[Edit difference data]
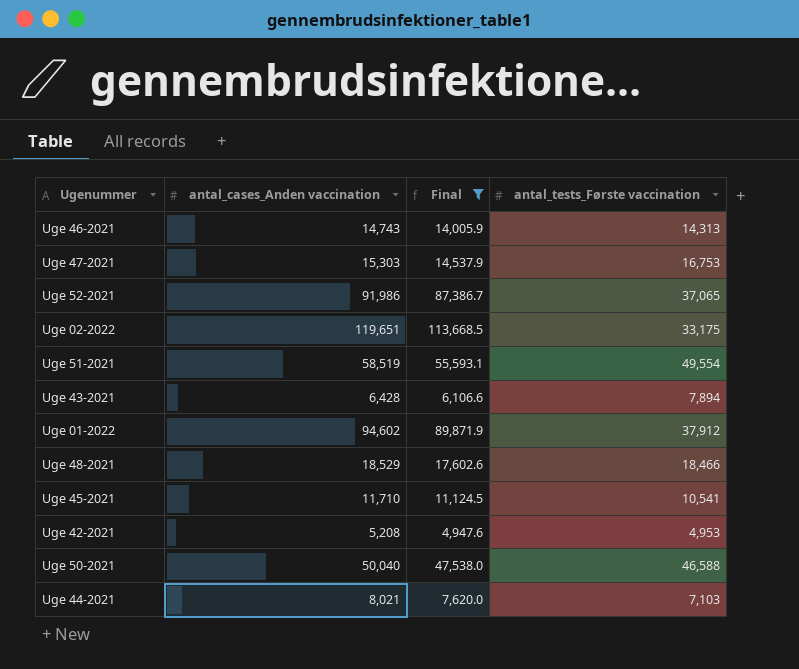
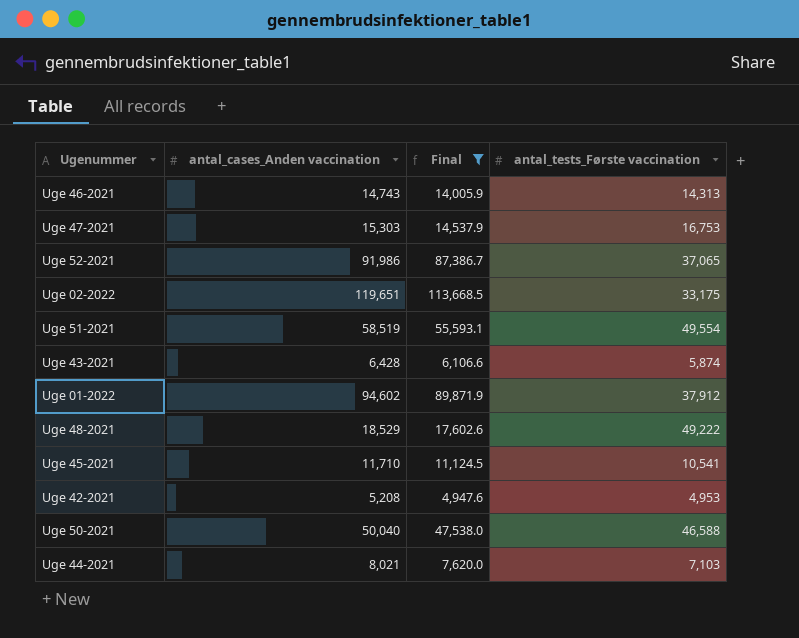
Uge 43-2021 | antal_tests_Første vaccination: 7,894 -> 5,874
Uge 48-2021 | antal_tests_Første vaccination: 18,466 -> 49,222

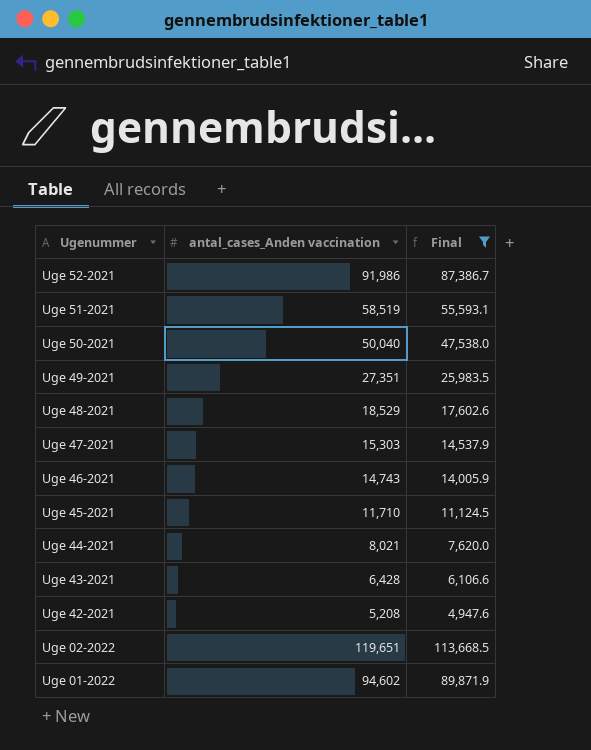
row order: none -> Ugenummer descending
column antal_tests_Første vaccination | position: 4 -> none
row Uge 49-2021: none -> 27,351 | 25,983.5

About this exercise
In the records, which lines mention the word "none"? Copy those lines.

Answer to this problem
row order: none -> Ugenummer descending
column antal_tests_Første vaccination | position: 4 -> none
row Uge 49-2021: none -> 27,351 | 25,983.5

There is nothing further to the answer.